2001-05-23 09:42:29 +00:00
alfred
217f9af8c7 Introduce a global lock for the vm subsystem (vm_mtx).
vm_mtx does not recurse and is required for most low level
vm operations.

faults can not be taken without holding Giant.

Memory subsystems can now call the base page allocators safely.

Almost all atomic ops were removed as they are covered under the
vm mutex.

Alpha and ia64 now need to catch up to i386's trap handlers.

FFS and NFS have been tested, other filesystems will need minor
changes (grabbing the vm lock when twiddling page properties).

Reviewed (partially) by: jake, jhb
2001-05-19 01:28:09 +00:00
iedowse
14dd931aa7 Change the second argument of vflush() to an integer that specifies
the number of references on the filesystem root vnode to be both
expected and released. Many filesystems hold an extra reference on
the filesystem root vnode, which must be accounted for when
determining if the filesystem is busy and then released if it isn't
busy. The old `skipvp' approach required individual filesystem
xxx_unmount functions to re-implement much of vflush()'s logic to
deal with the root vnode.

All 9 filesystems that hold an extra reference on the root vnode
got the logic wrong in the case of forced unmounts, so `umount -f'
would always fail if there were any extra root vnode references.
Fix this issue centrally in vflush(), now that we can.

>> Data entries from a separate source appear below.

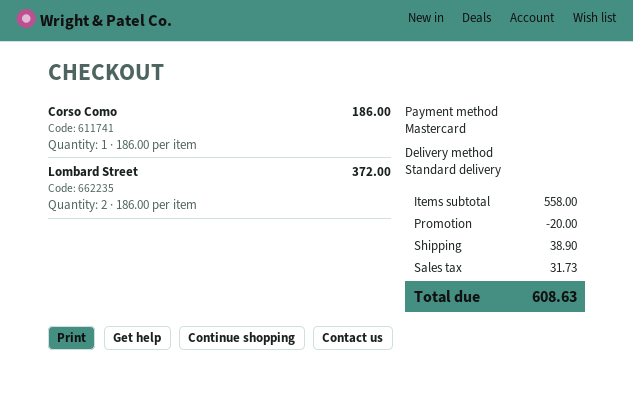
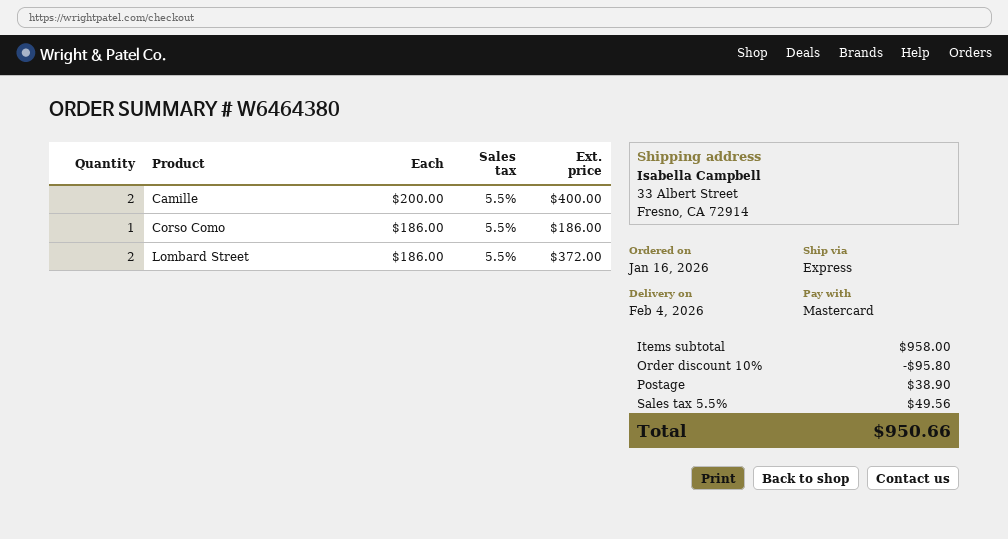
shipping method: standard -> express
Camille: none -> 2 x 200.00 = 400.00
subtotal: 558.00 -> 958.00
discount: 20.00 -> 95.80
tax: 31.73 -> 49.56
total: 608.63 -> 950.66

This commit also fixes a vnode reference leak in devfs, which could
result in idle devfs filesystems that refuse to unmount.

Reviewed by:	phk, bp
2001-05-16 18:04:37 +00:00
markm
6ec52cf8be Undo part of the tangle of having sys/lock.h and sys/mutex.h included in
other "system" header files.

Also help the deprecation of lockmgr.h by making it a sub-include of
sys/lock.h and removing sys/lockmgr.h form kernel .c files.

Sort sys/*.h includes where possible in affected files.

OK'ed by:	bde (with reservations)
2001-05-01 08:13:21 +00:00
phk
4d26864fcf Add a vop_stdbmap(), and make it part of the default vop vector.
Make 7 filesystems which don't really know about VOP_BMAP rely
on the default vector, rather than more or less complete local
vop_nopbmap() implementations.
2001-04-29 11:48:41 +00:00
alfred
f4401cbc86 Remove incorrect comment.
Submitted by: quinot@inf.enst.fr <quinot@inf.enst.fr>
PR: kern/26893
2001-04-29 03:10:24 +00:00
grog
609bc7e870 Revert consequences of changes to mount.h, part 2.
Requested by:	bde
2001-04-29 02:45:39 +00:00
grog
405d532596 Correct #includes to work with fixed sys/mount.h. 2001-04-23 09:05:15 +00:00
alfred
8d55d7e4d2 vnode_pager_freepage() is really vm_page_free() in disguise,
nuke vnode_pager_freepage() and replace all calls to it with vm_page_free()
2001-04-19 06:18:23 +00:00
alfred
7cae9abd49 Implement client side NFS locks.
Obtained from: BSD/os
Import Ok'd by: mckusick, jkh, motd on builder.freebsd.org
2001-04-17 20:45:23 +00:00
phk
2f202ddc89 This patch removes the VOP_BWRITE() vector.
VOP_BWRITE() was a hack which made it possible for NFS client
side to use struct buf with non-bio backing.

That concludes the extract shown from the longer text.